Kepemimpinan dalam Tembang Gundul Gundul Pacul

Oleh: Abdul Ghofur, S.Pd.I.
(Staf Akademik FITK IAIN Surakarta)

 

#banggaiainsurakarta

Sungguh ironis, pemberitaan media di awal tahun 2018 diwarnai berbagai kasus korupsi yang menimpa para pejabat publik. Misalnya beberapa kepala daerah yang tersangkut dan terciduk KPK melalui Operasi Tangkap Tangan (OTT). Di antaranya Imas Aryumningsih (Bupati Subang), Marianus Sae (Bupati Ngada, NTT), Rudi Erawan (Bupati Halmahera Timur), Zumi Zola (Gubernur Jambi), Nyono Suharli Wihandoko (Bupati Jombang), dan sederet nama pejabat publik lainnya.

Padahal bukankah para pejabat publik tersebut diberikan mandat oleh rakyat untuk mengemban amanah sebaik-baiknya, tapi mengapa yang terjadi malah pagar makan tanaman. Kepercayaan rakyat seakan termentahkan, kampanye yang berapi-api, janji-janji manis, pendekatan yang intens, seakan semua hanya isapan jempol belaka. Mungkinkah ini dilatarbelakangi pengembalian uang kampanye yang tentu tidak sedikit ketika pencalonan?

Kepemimpinan yang amanah, jujur, dan bertanggungjawab menjadi barang mahal di republik ini. Para pemuka atau meminjam istilah Ki Hajar Dewantara para pangarsa bukankah seharusnya ing ngarsa sung tuladha, memberikan contoh kepada masyarakat. Lalu kalau tindak korupsi yang dicontohkan, apa jadinya masyarakat nanti. Ke mana kepercayaan yang telah diamanatkan? Maka kiranya cocok dengan pepatah yang mengatakan guru kencing berdiri, murid kencing berlari. Jika pemimpinnya sudah salah kaprah, maka masyarakatnya tentu lebih parah lagi.

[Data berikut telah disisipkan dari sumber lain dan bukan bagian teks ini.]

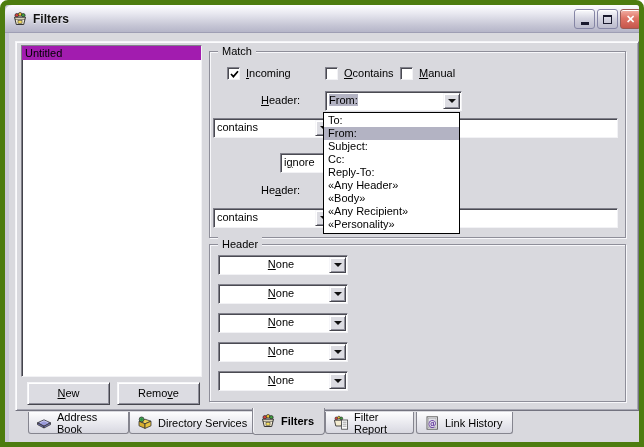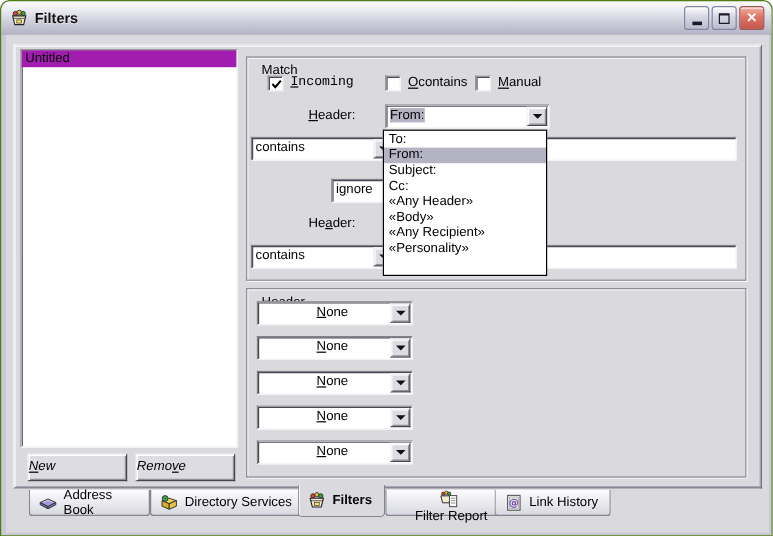--- a/index.html
+++ b/index.html
@@ -1,20 +1,20 @@
 <!DOCTYPE html>
 <html><head>
 <meta charset="utf-8">
 <style>
   * { box-sizing: border-box; margin: 0; padding: 0; }
   html,body { background:#fff; }
   body { font-family:"Liberation Sans", sans-serif; font-size:11px; color:#000; }
 
   .window { position:relative; width:644px; height:447px; background:#c9c9d6;
-            border:1px solid #4d7c0f; border-radius:8px 8px 0 0; overflow:hidden; }
+            border:5px solid #4d7c0f; border-radius:8px 8px 0 0; overflow:hidden; }
 
   
   .titlebar { position:absolute; left:0; top:0; width:642px; height:28px;
               border-radius:7px 7px 0 0;
               background:linear-gradient(180deg,#fdfdfe 0%,#e9e9f1 30%,#c6c6d5 75%,#b5b5c8 100%);
               border-bottom:1px solid #9e9eb4; display:flex; align-items:center; }
   .title-icon { margin:0 5px 0 7px; width:16px; height:16px; flex:0 0 auto; }
   .title-text { font-size:12px; font-weight:bold; color:#111; text-shadow:0 1px 0 rgba(255,255,255,.5); }
   .caption-btns { position:absolute; right:6px; top:4px; display:flex; gap:2px; }
   .cap-btn { width:21px; height:20px; border-radius:3px; border:1px solid #8585a5;
@@ -34,28 +34,28 @@
               border:1px solid; border-color:#f4f4f7 #73737f #73737f #f4f4f7;
               box-shadow:inset 1px 1px 0 #fcfcfe, inset -1px -1px 0 #a7a7b2; background:#d9d9de; }
 
   
   .listbox { position:absolute; left:12px; top:12px; width:181px; height:332px; background:#fff;
              border:1px solid; border-color:#808089 #f2f2f5 #f2f2f5 #808089;
              box-shadow:inset 1px 1px 0 #44444c; }
   .list-item { height:14px; line-height:14px; padding-left:3px; }
   .list-item.selected { background:#a21caf; }
 
-  .push-btn { position:absolute; height:23px; background:#dcdce2; text-align:left; line-height:21px;
+  .push-btn { position:absolute; height:23px; background:#dcdce2; text-align:center; line-height:21px;
               border:1px solid; border-color:#f6f6f9 #46464e #46464e #f6f6f9;
-              box-shadow:inset 1px 1px 0 #fff, inset -1px -1px 0 #8f8f9a; cursor:default;font-style:italic; }
+              box-shadow:inset 1px 1px 0 #fff, inset -1px -1px 0 #8f8f9a; cursor:default; }
 
   
   .groupbox { position:absolute; border:1px solid #8e8e99;
               box-shadow:inset 1px 1px 0 #f7f7fa, 1px 1px 0 #f7f7fa; }
-  .legend { position:absolute; top:-8px; left:8px; background:#d9d9de; padding:0 4px; line-height:14px;margin-top:12px; }
+  .legend { position:absolute; top:-8px; left:8px; background:#d9d9de; padding:0 4px; line-height:14px; }
 
   
   .sunken { background:#fff; border:1px solid; border-color:#81818b #f2f2f5 #f2f2f5 #81818b;
             box-shadow:inset 1px 1px 0 #4a4a52; }
   .combo { position:absolute; height:20px; }
   .combo .box { position:absolute; inset:0; background:#fff; border:1px solid;
                 border-color:#81818b #f2f2f5 #f2f2f5 #81818b; box-shadow:inset 1px 1px 0 #4a4a52; }
   .combo .text { position:absolute; left:4px; top:3px; line-height:13px; white-space:nowrap; }
   .combo .text.center { left:16px; right:20px; text-align:center; }
   .combo .sel { background:#b3b3c3; }
@@ -134,21 +134,21 @@
 
     <div class="groupbox" style="left:200px; top:18px; width:417px; height:187px;">
       <span class="legend">Match</span>
     </div>
 
     <span class="checkbox" style="left:218px; top:34px;">
       <svg width="11" height="11" viewBox="0 0 11 11">
         <polyline points="2,5 4.4,7.6 9,2.2" fill="none" stroke="#000" stroke-width="1.7"></polyline>
       </svg>
     </span>
-    <span class="cb-label" style="left:237px; top:34px;font-family:Liberation Mono, monospace;"><span class="accel">I</span><span>ncoming</span></span>
+    <span class="cb-label" style="left:237px; top:34px;"><span class="accel">I</span><span>ncoming</span></span>
 
     <span class="checkbox" style="left:316px; top:34px;"></span>
     <span class="cb-label" style="left:335px; top:34px;"><span class="accel">O</span><span>contains</span></span>
 
     <span class="checkbox" style="left:391px; top:34px;"></span>
     <span class="cb-label" style="left:410px; top:34px;"><span class="accel">M</span><span>anual</span></span>
 
     <span class="rlabel" style="left:252px; top:61px; width:60px;"><span class="accel">H</span><span>eader:</span></span>
     <div class="combo" style="left:316px; top:58px; width:137px;">
       <span class="box"></span>
@@ -181,20 +181,21 @@
           <i></i>
         </span>
     </div>
     <input class="field sunken" style="left: 326px; top: 175px; width: 283px;" value="">
 
     <div class="popup">
       <div class="item">To:</div>
       <div class="item selected">From:</div>
       <div class="item">Subject:</div>
       <div class="item">Cc:</div>
+      <div class="item">Reply-To:</div>
       <div class="item">«Any Header»</div>
       <div class="item">«Body»</div>
       <div class="item">«Any Recipient»</div>
       <div class="item">«Personality»</div>
     </div>
 
     <div class="groupbox" style="left:200px; top:211px; width:417px; height:158px;">
       <span class="legend">Header</span>
     </div>
 
@@ -266,21 +267,21 @@
           <circle cx="8.1" cy="3.3" r="1.8" fill="#eec22f" stroke="#222" stroke-width="0.7"></circle>
           <circle cx="11.3" cy="4.3" r="1.8" fill="#3f9f3f" stroke="#222" stroke-width="0.7"></circle>
           <path d="M2.5 6.2 h11 l-1.8 7.3 h-7.4 z" fill="#f3ebd0" stroke="#222" stroke-width="0.9"></path>
           <path d="M3 8.3 h10" stroke="#222" stroke-width="0.6"></path>
           <rect x="6" y="9.6" width="4" height="2.6" fill="#f8e060" stroke="#222" stroke-width="0.5"></rect>
         </svg>
       </span>
       <span>Filters</span>
     </div>
 
-    <div class="tab" style="left:316px; width:110px;flex-direction:column;">
+    <div class="tab" style="left:316px; width:89px;">
       <span class="ticon">
         <svg width="16" height="16" viewBox="0 0 16 16">
           <circle cx="3.4" cy="3.4" r="1.4" fill="#d94040" stroke="#222" stroke-width="0.6"></circle>
           <circle cx="5.9" cy="2.6" r="1.4" fill="#eec22f" stroke="#222" stroke-width="0.6"></circle>
           <circle cx="8.3" cy="3.4" r="1.4" fill="#3f9f3f" stroke="#222" stroke-width="0.6"></circle>
           <path d="M1.4 5.2 h8.2 l-1.4 5.8 h-5.4 z" fill="#f3ebd0" stroke="#222" stroke-width="0.8"></path>
           <rect x="8.6" y="5" width="6" height="9.2" fill="#fdfdfd" stroke="#444" stroke-width="0.8"></rect>
           <path d="M9.7 7.2 h3.8 M9.7 9.2 h3.8 M9.7 11.2 h3.8" stroke="#8a8a8a" stroke-width="0.8"></path>
         </svg>
       </span>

Dalam konteks masyarakat Jawa, jauh-jauh hari para leluhur sebenarnya sudah memberikan panduan, rambu-rambu, atau pathokan (pedoman). Panduan tersebut diberikan melalui kearifan lokal masyarakat Jawa. Sebagai masyarakat yang menyukai simbol-simbol dan pasemon (perumpamaan), maka pedoman tersebut diselipkan dalam berbagai hal, seperti melalui filosofi benda, tembang (lagu), geguritan (puisi), parikan (pantun), paribasan (peribahasa), dan lainnya.

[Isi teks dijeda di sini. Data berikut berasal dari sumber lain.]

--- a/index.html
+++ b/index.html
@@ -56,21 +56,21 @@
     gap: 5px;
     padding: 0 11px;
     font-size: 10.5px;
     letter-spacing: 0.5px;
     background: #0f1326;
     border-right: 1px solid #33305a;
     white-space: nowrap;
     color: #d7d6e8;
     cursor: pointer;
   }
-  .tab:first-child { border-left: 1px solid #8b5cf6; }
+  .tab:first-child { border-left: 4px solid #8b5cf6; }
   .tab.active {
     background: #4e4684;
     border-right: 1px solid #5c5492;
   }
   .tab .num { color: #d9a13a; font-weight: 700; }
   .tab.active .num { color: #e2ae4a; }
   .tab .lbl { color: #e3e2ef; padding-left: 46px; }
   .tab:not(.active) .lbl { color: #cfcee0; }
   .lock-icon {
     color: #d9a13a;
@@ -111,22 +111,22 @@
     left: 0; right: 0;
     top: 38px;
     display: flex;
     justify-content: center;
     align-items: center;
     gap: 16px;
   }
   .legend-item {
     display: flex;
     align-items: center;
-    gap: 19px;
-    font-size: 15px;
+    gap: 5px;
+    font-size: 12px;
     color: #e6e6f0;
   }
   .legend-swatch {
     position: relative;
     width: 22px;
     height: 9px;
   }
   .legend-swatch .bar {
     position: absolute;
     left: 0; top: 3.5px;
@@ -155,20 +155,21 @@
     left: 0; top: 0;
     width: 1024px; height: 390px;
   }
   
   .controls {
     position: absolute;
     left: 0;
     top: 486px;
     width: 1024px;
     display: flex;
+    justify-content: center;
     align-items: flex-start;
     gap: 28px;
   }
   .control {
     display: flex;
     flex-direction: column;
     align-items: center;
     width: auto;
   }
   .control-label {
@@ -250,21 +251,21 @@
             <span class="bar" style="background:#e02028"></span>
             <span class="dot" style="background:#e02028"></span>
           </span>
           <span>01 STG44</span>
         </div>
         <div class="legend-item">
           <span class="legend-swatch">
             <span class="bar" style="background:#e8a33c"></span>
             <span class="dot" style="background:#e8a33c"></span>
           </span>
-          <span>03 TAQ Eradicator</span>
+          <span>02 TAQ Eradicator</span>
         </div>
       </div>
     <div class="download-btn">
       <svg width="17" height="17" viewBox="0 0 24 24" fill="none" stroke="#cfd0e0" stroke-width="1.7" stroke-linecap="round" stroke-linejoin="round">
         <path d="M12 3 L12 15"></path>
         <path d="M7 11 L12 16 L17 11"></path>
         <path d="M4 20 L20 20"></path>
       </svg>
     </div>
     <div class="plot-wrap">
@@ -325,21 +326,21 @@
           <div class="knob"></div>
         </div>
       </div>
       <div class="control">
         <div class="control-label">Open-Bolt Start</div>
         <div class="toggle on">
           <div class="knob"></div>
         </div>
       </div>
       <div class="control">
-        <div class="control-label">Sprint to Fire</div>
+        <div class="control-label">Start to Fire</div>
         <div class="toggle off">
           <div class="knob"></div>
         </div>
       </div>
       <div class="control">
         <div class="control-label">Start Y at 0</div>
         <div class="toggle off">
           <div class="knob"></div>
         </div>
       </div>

Termasuk kaitannya dalam menginternalisasi karakter kepemimpinan yang ideal masyarakat Jawa menggunakan pendekatan tembang (lagu). Di antaranya yang masyhur adalah tembang Gundul Gundul Pacul yang berasal dari Jawa Tengah. Sekilas tembang tersebut terdengar seperti tembang dolanan (lagu permainan) pada umumnya. Anak-anak sering menyanyikannya di sela-sela bermain bersama teman sejawatnya. Namun sebenarnya tembang tersebut memiliki makna yang dalam sebagai bekal menjadi sosok pemimpin yang ideal. Lagu ini dinisbatkan kepada R. C. Hardjosubroto sebagai penciptanya, tetapi pendapat lain ada yang menyebutkan dibuat oleh Sunan Kalijaga, penyebar Islam di tanah Jawa.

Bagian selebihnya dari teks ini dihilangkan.